Align canonicalization of stablehlo.broadcast_in_dim with XLA

mvpant commented 1 month ago

This patch is a two-stage: 1) change isIotaRange constraint to llvm::sorted in order to enable the rewrite from broadcast_in_dim -> reshape:

  %0 = stablehlo.broadcast_in_dim %arg0, dims = [1, 2] : (tensor<3x6xi32>) -> tensor<1x3x6xi32>

is transformed into:

  %0 = stablehlo.reshape %arg0 : (tensor<3x6xi32>) -> tensor<1x3x6xi32>

(hlo_ops.cpp: BroadcastInDimSimplifier uses same approach)

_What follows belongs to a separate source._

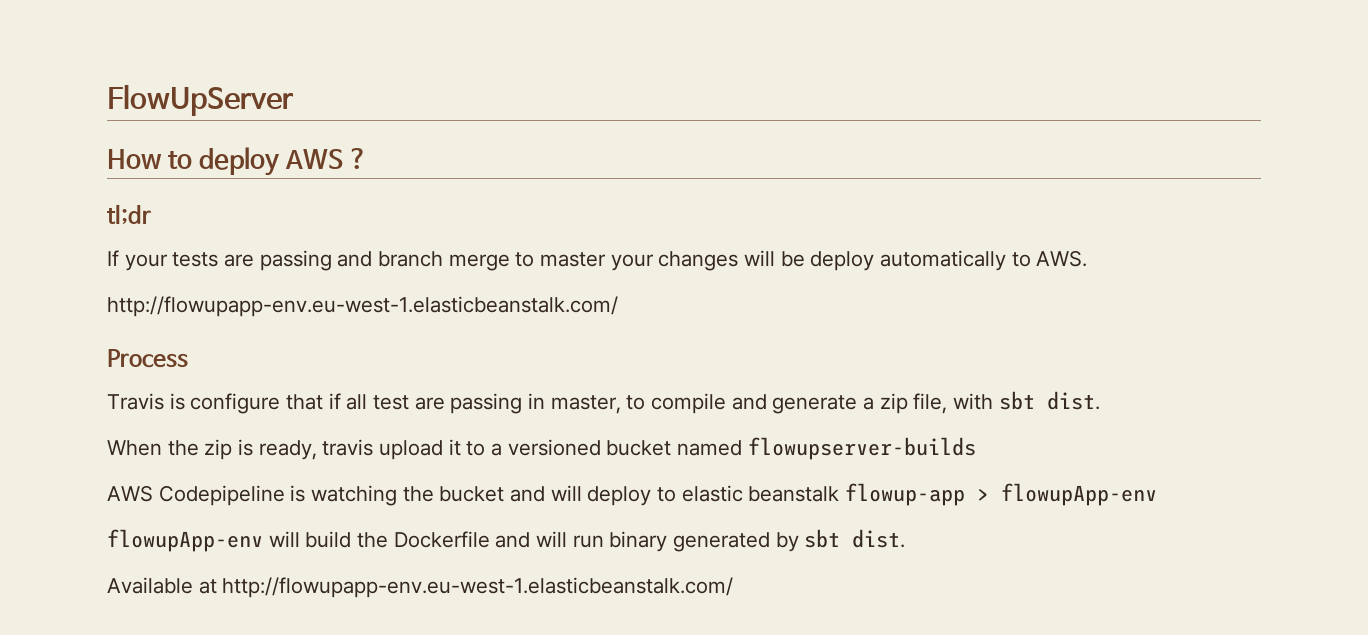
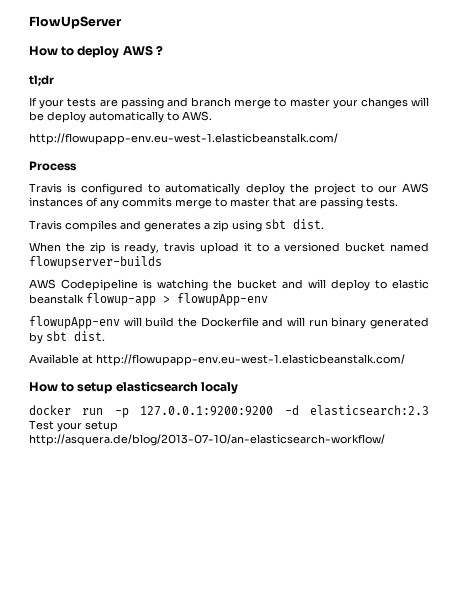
[190,393,994,414] configure that if all test are passing in master, to compile and generate a zip file, with -> [81,183,430,195] [29,197,398,209] [29,220,262,232] configured to automatically deploy the project to our AWS instances of any commits merge to master that are passing tests. // Travis compiles and generates a zip using
(734, 587) none -> [29,381,238,394] [29,405,429,418] [29,420,118,432] [29,434,385,446] // How to setup elasticsearch localy // docker run -p 127.0.0.1:9200:9200 -d elasticsearch:2.3 Test your setup http://asquera.de/blog/2013-07-10/an-elasticsearch-workflow/

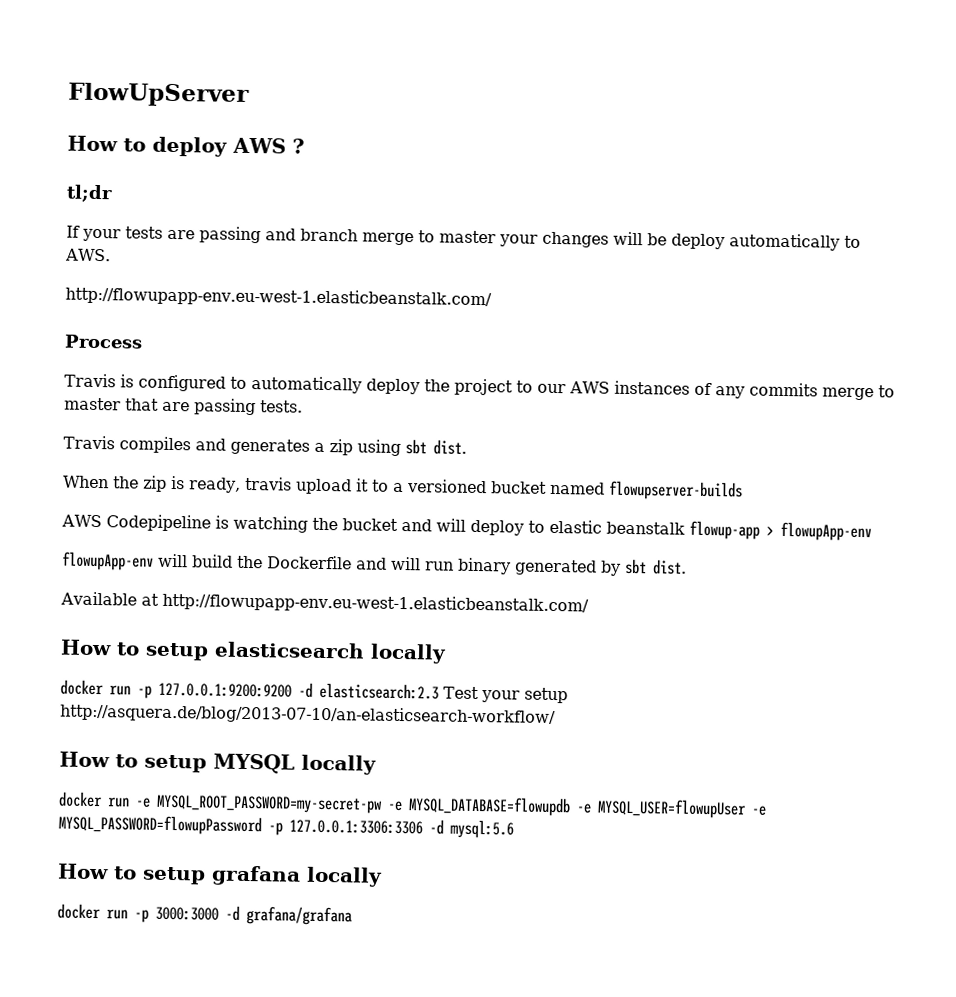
[200,382,238,394] localy -> [370,643,447,664] locally
(385, 440) none -> [59,751,377,775] [58,791,767,819] [58,814,514,839] [57,863,383,887] [57,903,353,926] // How to setup MYSQL locally // docker run -e MYSQL_ROOT_PASSWORD=my-secret-pw -e MYSQL_DATABASE=flowupdb -e MYSQL_USER=flowupUser -e MYSQL_PASSWORD=flowupPassword -p 127.0.0.1:3306:3306 -d mysql:5.6 // How to setup grafana locally // docker run -p 3000:3000 -d grafana/grafana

2) broadcast_in_dim operator can be quite complex in its semantics, sometimes functioning as a combination of transpose and broadcast. In order to simplify analysis and optimization, it can be beneficial to fully expand operand dimensions by ensuring that the size of broadcast_dimensions matches the rank of the result. This can be achieved by reshaping the input operand while preserving the constraint size(broadcast_dimensions) = rank(operand) that the size of broadcast_dimensions matches the rank of the operand.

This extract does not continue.